This software pipeline provides scripts and APIs in both python 3 and R. To access pipeline outputs from existing databases, only R is required, and can be used on either Windows or Linux. For pipelining new data, both python 3 and R are required on a Linux-based system, and MongoDB is used as the (optional) database backend.
All R code in this pipeline has been encapsulated in the R package httrlib contained within this repository.
All R code has been tested on R 4.4.1, but any version of R 4.x should be compatible,
except with regards to controlling the version of DESeq2 noted below.
However, differences between versions of other R package dependencies may impact certain aspects of the pipeline due to changes in functionality or API.
The following R packages are required to pull existing HTTr data from MongoDB:
- mongolite - Required for DB access in R, code has been tested with v2.1.0 of this package.

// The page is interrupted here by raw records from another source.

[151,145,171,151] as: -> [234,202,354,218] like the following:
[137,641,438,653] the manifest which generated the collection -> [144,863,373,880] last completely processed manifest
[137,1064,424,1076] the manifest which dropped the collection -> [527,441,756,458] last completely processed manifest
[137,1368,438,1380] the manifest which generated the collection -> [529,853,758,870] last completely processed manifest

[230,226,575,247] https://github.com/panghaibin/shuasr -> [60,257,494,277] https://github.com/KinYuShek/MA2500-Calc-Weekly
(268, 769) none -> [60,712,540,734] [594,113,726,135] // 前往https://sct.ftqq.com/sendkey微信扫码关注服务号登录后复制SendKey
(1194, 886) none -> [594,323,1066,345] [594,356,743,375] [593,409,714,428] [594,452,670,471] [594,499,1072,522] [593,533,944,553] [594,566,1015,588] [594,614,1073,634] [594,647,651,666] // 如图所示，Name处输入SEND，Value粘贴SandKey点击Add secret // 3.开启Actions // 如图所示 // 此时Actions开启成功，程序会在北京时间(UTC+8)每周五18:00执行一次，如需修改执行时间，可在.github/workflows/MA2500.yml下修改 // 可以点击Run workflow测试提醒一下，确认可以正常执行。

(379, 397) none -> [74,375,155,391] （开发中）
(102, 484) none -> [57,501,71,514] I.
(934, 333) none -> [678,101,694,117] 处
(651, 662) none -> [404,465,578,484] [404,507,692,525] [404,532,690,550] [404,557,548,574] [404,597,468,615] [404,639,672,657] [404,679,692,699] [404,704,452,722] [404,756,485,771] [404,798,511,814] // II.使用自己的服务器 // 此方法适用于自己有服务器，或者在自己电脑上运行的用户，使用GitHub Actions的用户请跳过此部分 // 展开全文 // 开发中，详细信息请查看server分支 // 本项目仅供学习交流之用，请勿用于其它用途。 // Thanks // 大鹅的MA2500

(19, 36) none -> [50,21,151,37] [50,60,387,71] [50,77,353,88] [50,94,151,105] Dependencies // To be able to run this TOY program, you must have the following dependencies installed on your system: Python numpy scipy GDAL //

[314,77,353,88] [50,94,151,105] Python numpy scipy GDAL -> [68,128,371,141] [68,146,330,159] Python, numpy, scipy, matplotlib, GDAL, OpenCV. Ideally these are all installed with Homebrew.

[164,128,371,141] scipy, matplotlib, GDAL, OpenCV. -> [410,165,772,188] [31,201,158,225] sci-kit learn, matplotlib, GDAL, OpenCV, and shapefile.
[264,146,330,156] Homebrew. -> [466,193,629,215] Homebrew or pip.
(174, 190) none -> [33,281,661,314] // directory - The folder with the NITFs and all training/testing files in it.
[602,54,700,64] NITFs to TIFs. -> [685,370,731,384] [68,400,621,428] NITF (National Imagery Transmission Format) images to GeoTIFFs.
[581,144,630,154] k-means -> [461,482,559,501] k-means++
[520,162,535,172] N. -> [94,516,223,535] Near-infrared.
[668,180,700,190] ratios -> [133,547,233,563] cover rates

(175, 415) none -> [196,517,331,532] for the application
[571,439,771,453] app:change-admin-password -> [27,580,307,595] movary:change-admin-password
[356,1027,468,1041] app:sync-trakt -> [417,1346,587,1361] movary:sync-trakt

- jsonlite - Required for DB access and handling JSON files, code has been tested with v1.6 of this package.
Additional R packages are required to support pipelining of new HTTr data:
- reldist - Required for computing Gini coefficients when applying QC checks on Level 1 count data, code has been tested with v1.6-6 of this package.
- DESeq2 - Required for differential expression analysis, code has been tested with v1.44.0 of this package, which is tied to R v4.4.1 and BioConductor v3.19.
All code in this package has been tested on Python 3.6 - compatibility with newer and older versions has not been tested.
Once Python 3 and associated pip tool is installed, the following python libraries should be installed for the individual user:
pip3 install --user pandas pymongo==3.13.0 mongoengineThe alignment step relies on two command-line tools that need be installed and available in the user's PATH environment variable:
- HISAT2 - Current version of the pipeline requires v2.1.0 to ensure reproducibility of the results.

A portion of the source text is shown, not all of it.